** Data shown **
-*-*-
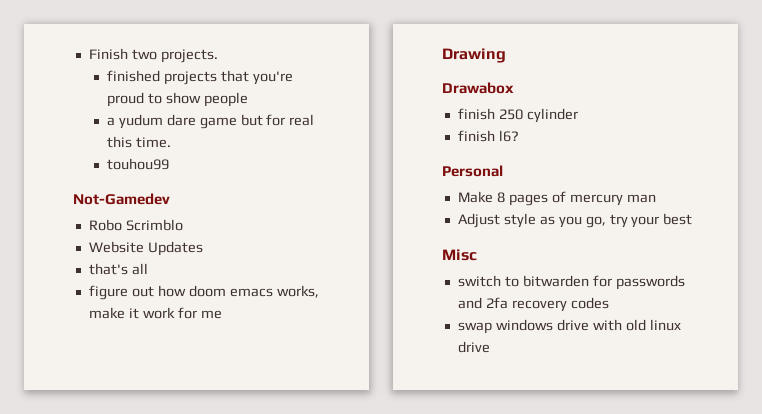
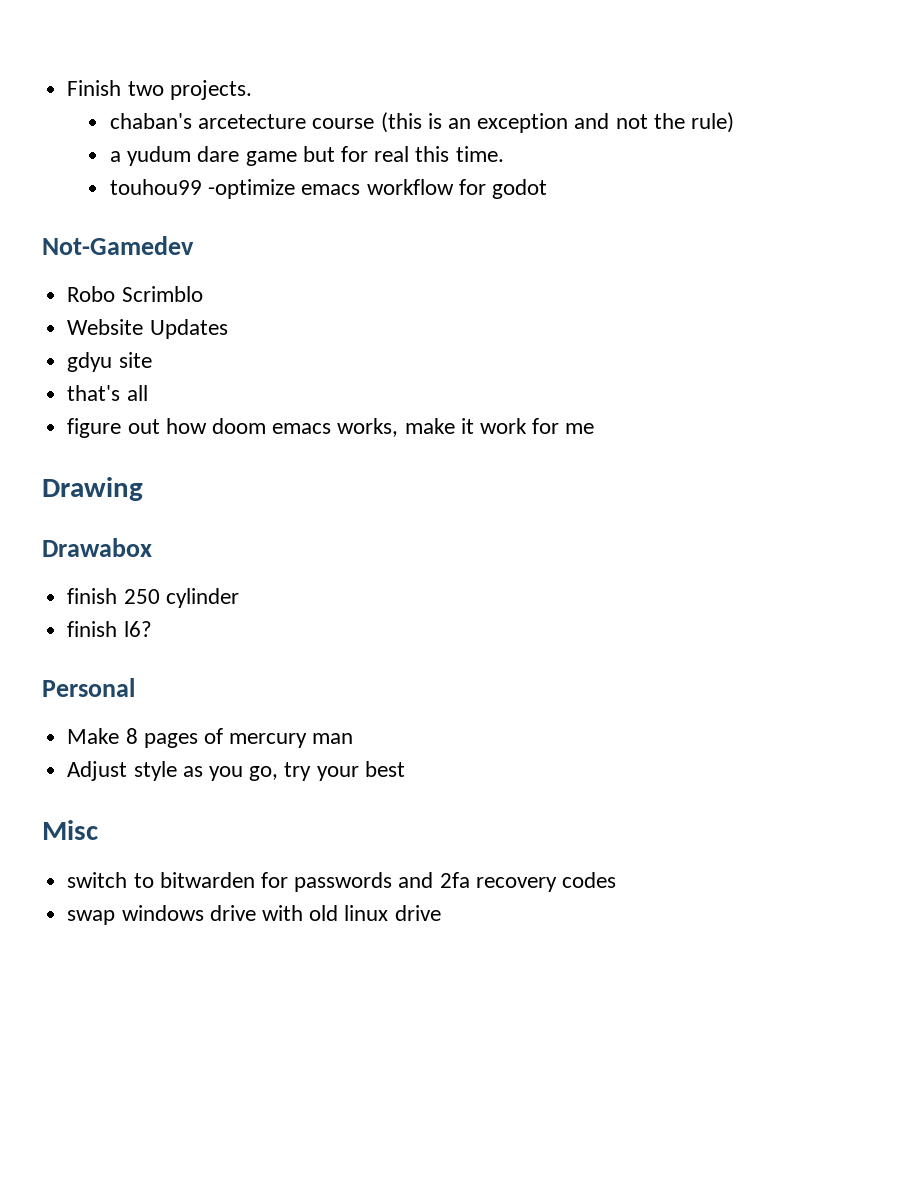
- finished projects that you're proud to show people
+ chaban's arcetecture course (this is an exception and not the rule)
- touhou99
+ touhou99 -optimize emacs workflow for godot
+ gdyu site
-*-*-
** Exercise aim **
Everything in the entries above except the pictures should be given again exactly.

** Response box **
- finished projects that you're proud to show people
+ chaban's arcetecture course (this is an exception and not the rule)
- touhou99
+ touhou99 -optimize emacs workflow for godot
+ gdyu site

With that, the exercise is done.